Dennoch zeigen die Zahlen von Donnerstag (212), dass die Inzidenz vor allem im Berchtesgadener Land weiter rückläufig ist. „Wir gehen davon aus, dass viele Bürger sich keiner weiteren Testung mehr unterzogen haben, wenn sie nur leichte Symptome (Schnupfen, Kopfweh, etc.) verspürt haben“, so die Einschätzung aus dem Landratsamt Berchtesgadener Land. „Das Abwassermonitoring des Landkreises Berchtesgadener Land hat diese Einschätzung entsprechend bestätigt. Die Dunkelziffer lag in der Hochphase der Sommerwelle bei einem dreifachen Wert im Vergleich zu den gemeldeten Fällen.“

So war die Corona-Lage in der Region am 11. August.

Das Abwassermonitoring überwacht im Rahmen einer wissenschaftlich begleitenden Studie, die Viruslast im Abwasser. Hierzu werden Stichproben in den Kläranlagen gezogen, die hieraus gewonnen Daten können auf die Kommunen beziehungsweise den Landkreis umgelegt und hochgerechnet werden.
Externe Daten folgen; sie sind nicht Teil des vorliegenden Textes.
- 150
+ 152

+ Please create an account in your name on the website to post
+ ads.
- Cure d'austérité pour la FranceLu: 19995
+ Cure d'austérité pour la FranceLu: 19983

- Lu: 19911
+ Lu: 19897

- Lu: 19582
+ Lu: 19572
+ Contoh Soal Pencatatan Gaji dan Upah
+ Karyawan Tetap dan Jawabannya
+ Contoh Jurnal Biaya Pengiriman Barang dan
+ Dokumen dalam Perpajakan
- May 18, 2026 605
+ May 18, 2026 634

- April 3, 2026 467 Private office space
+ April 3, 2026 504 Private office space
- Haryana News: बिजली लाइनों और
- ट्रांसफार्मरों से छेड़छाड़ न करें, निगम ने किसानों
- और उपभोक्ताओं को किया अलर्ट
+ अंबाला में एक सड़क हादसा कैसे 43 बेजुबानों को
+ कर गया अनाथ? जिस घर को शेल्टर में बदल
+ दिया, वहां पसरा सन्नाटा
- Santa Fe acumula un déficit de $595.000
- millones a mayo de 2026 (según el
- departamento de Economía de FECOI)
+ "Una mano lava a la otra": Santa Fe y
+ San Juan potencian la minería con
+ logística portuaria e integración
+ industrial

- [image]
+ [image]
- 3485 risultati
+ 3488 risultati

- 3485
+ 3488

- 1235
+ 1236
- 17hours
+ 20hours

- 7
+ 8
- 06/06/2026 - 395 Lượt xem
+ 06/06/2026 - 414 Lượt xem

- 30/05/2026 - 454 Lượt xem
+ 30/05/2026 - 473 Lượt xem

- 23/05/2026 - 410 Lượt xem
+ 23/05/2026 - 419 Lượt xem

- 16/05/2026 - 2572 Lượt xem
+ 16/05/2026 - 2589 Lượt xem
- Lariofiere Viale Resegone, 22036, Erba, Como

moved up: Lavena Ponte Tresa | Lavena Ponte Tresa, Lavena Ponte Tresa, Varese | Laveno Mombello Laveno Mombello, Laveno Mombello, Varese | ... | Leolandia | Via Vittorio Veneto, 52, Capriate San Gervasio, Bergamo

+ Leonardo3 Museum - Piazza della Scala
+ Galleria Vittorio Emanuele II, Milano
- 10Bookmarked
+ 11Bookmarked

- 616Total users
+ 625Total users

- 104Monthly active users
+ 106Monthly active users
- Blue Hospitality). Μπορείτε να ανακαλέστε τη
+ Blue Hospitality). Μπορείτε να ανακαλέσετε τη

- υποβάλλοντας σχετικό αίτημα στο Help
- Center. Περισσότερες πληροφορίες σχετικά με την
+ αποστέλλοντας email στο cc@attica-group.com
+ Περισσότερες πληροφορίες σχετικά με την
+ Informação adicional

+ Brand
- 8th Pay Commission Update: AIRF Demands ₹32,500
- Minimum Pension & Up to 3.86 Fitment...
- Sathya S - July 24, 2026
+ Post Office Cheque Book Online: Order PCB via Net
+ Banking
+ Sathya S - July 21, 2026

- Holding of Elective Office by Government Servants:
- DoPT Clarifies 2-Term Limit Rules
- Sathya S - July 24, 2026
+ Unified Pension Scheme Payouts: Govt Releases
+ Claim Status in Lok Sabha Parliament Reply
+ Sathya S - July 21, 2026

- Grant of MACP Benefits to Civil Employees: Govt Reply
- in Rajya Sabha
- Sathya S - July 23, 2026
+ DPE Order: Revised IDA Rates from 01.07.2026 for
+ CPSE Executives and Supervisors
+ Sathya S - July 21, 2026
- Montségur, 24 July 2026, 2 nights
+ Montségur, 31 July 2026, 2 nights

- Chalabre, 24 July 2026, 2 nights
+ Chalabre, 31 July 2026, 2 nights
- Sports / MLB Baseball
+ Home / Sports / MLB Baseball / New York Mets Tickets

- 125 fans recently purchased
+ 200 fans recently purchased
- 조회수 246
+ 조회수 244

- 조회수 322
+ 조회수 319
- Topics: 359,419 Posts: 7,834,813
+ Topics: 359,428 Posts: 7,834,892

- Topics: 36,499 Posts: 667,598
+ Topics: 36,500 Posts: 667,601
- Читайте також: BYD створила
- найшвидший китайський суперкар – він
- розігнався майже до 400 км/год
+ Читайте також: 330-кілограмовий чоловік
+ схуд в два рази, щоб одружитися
„Die Daten werden uns von der TU München, die diese im Zuge der Analyse wissenschaftlich aufbereitet, zur Verfügung gestellt“, heißt es aus dem Gesundheitsamt Berchtesgadener Land. „Die Viruslast im Abwasser wird mit Genkopien je ml angegeben. Man spricht circa bei 7 Gkp/ml von einem nachweislichen positiven SARS-COV2 Fall. So ist es dem Gesundheitsamt möglich, eine mögliche Dunkelziffer zu eruieren und daraus das Infektionsgeschehen ableiten zu können.“

Keine strengen Corona-Auflagen - weniger Tests und positive Fälle im Berchtesgadener Land

Während zu Zeiten von Kontaktbeschränkungen mit Hilfe des Abwassermonitoring frühzeitig Infektionsketten identifiziert und unterbrochen werden konnten. Begleitet das Abwassermonitoring die Arbeit des Gesundheitsamtes nur noch unterstützend. Es darf im Fall einer Häufung derzeit nicht aktiv auf eine Kommune zugegangen werden. „Das Landratsamt, speziell das Gesundheitsamt, kann nur soweit „aktiv“ werden, wie es der rechtliche Rahmen erlaubt. Zur Zeit gibt es keine strengen Auflagen, die wiederum vom Freistaat Bayern für das Bundesland festgesetzt werden.“

Versucht wird dennoch weiterhin die vulnerablen Gruppen in Alten- und Pflegeheimen sowie Krankenhäusern zu schützen. Hierzu ist nach wie vor ein negatives Testergebnis, zum Beispiel für einen Besuch einer solchen Einrichtung notwendig. „Die Fallzahlen sind also auch aufgrund der nur noch wenigen verpflichtenden Testungen gesunken“, ist man sich im Gesundheitsamt sicher. „Auf der anderen Seite hat bereits die breite Bevölkerung entweder einen Impfschutz oder eine Infektion durchlaufen.“

In der Vergangenheit war das Berchtesgadener Land als Grenzregion oft als Erster einer Wellenbewegung ausgesetzt und Spitzenreiter in Sachen Corona-Inzidenz in Bayern. Das war unter anderem auf die Nähe zu Österreich und das Pendeln vieler aus dem Landkreis zur täglichen Arbeit zurückzuführen. „Da auch im benachbarten Österreich kein strenges Testregime mehr verfolgt wird, hat sich der Umgang mit Corona nach gut zwei Jahren in der Bevölkerung eingespielt“, ist man im Berchtesgadener Land überzeugt.